Let’s talk sleep exhaustion. Been there, done that with both of my boys. It’s without a doubt the hardest thing I had to deal with. I am a huge sleeper, always have been and always will be. Knock me off my sleep schedule and you’ll see the real Medusa. I know many women can relate. The only piece of advice I have for this is to breath. I know what you’re thinking, ‘Oh Gee, Thanks Captain Obvious.’. Am I right? Seriously, just breath. When you hear that little whimper just sit up and take a few deep breaths, in through your nose and out through your mouth, it’ll get your heart pumping and you’ll feel refreshed enough to feed your baby and go right back to bed.

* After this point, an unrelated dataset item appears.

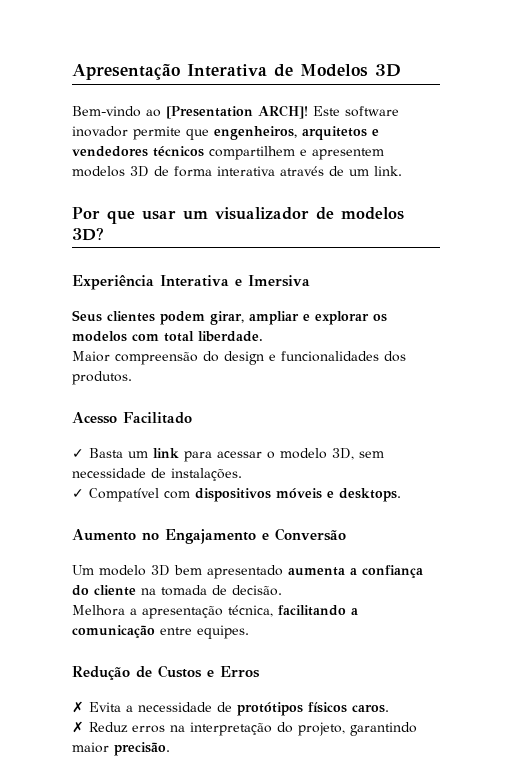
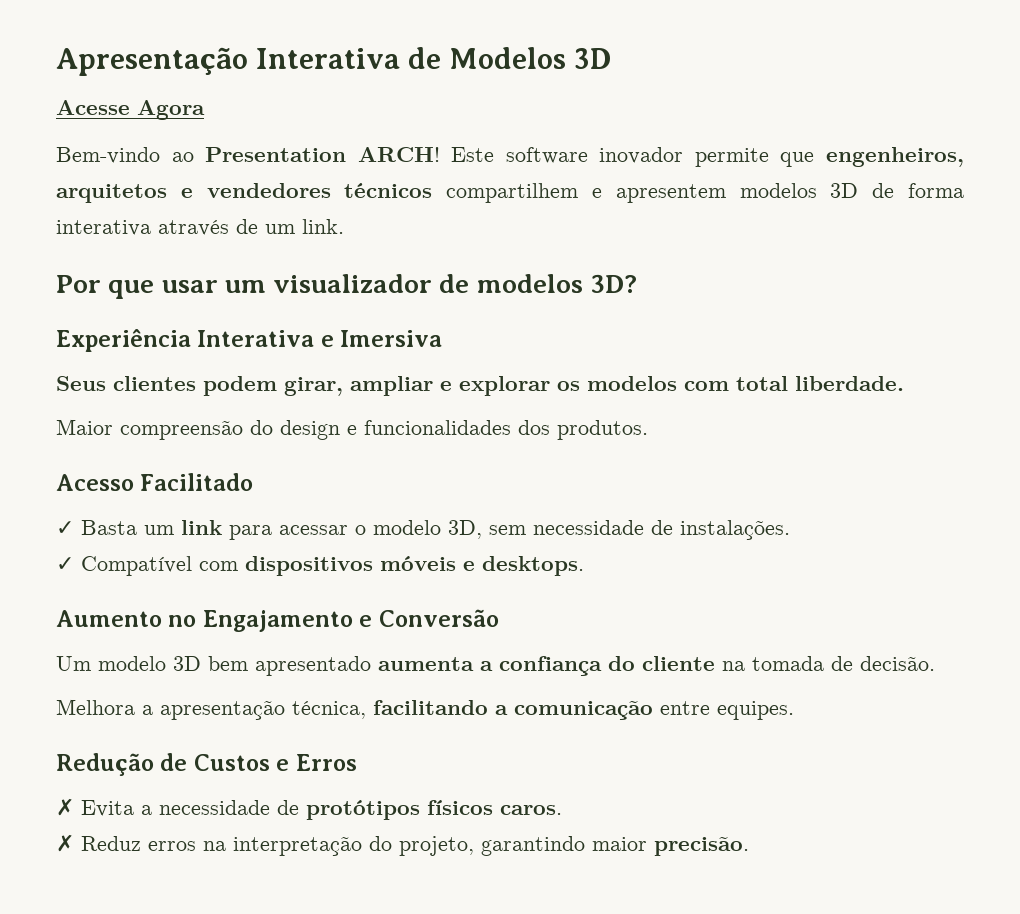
+ Acesse Agora
- Bem-vindo ao [Presentation ARCH]!
+ Bem-vindo ao Presentation ARCH!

If your goal is to train your baby to sleep in their own crib ASAP then I salute you. I was in the same boat with both of my boys. Luckily, I had them in their own cribs by 3 months old. Don’t go rolling your eyes yet though, with my youngest I was so concerned about the transition that I TOOK APART the crib in his room and shoved it into my room. It stayed there until he was about 5 months old. My advice, don’t listen to those baby books. Do what makes YOU feel comfortable. I was so uneasy simply because I couldn’t follow the ‘What To Expect’ books. I had my own instincts and followed them to a T. You’re actually allowed to do that you know! Drown out that noise from the baby books, google, and your Mother In Law and just do you.
There’s a good chance you’re going to be an emotional mess for a while. Just roll with it, and don’t hold anything in. If you hold it in things will only get harder, much harder than they should be. After both of my pregnancies I was such a wreck, I couldn’t even think straight for a good 4 months. I was second guessing my ability to be a mother. I cried uncontrollably when my boys cried uncontrollably. Just remember that these emotions have NOTHING to do with your capability of being a mother. You just need to ride it out until your hormones get balanced enough for you to function normally. Communicate with someone about your feelings, be open, and you’ll get over yet another speed bump in no time.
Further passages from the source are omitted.